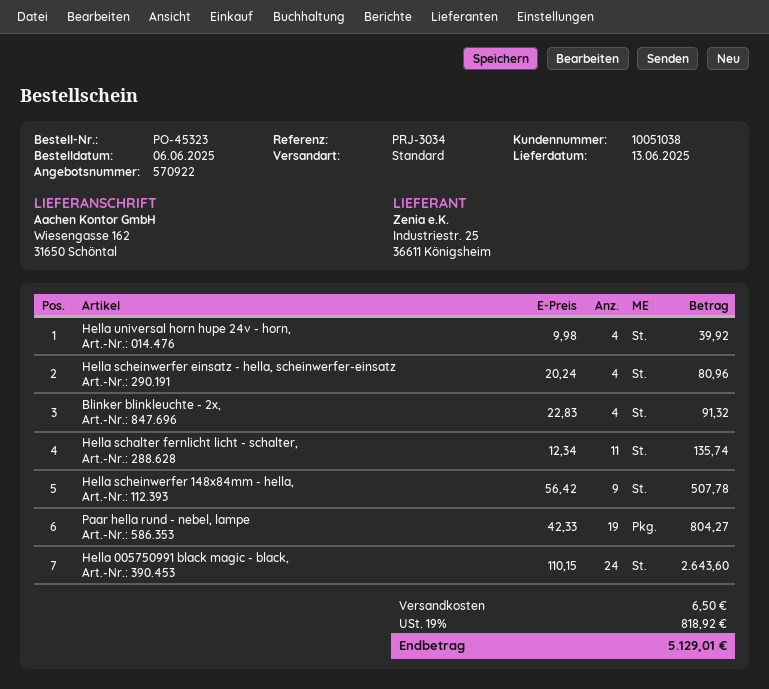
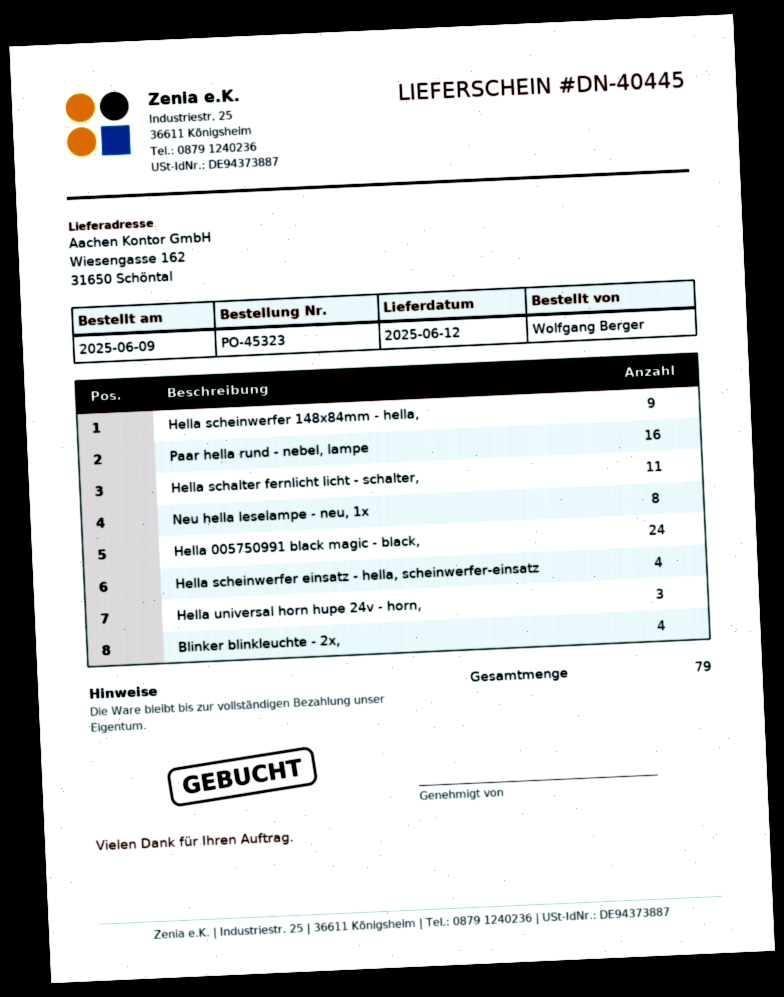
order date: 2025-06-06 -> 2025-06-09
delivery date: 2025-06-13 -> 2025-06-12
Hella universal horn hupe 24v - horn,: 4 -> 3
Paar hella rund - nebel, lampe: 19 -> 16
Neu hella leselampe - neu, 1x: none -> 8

- About this exercise: Return every line of the data above in which "date" appears.

- Written response:
order date: 2025-06-06 -> 2025-06-09
delivery date: 2025-06-13 -> 2025-06-12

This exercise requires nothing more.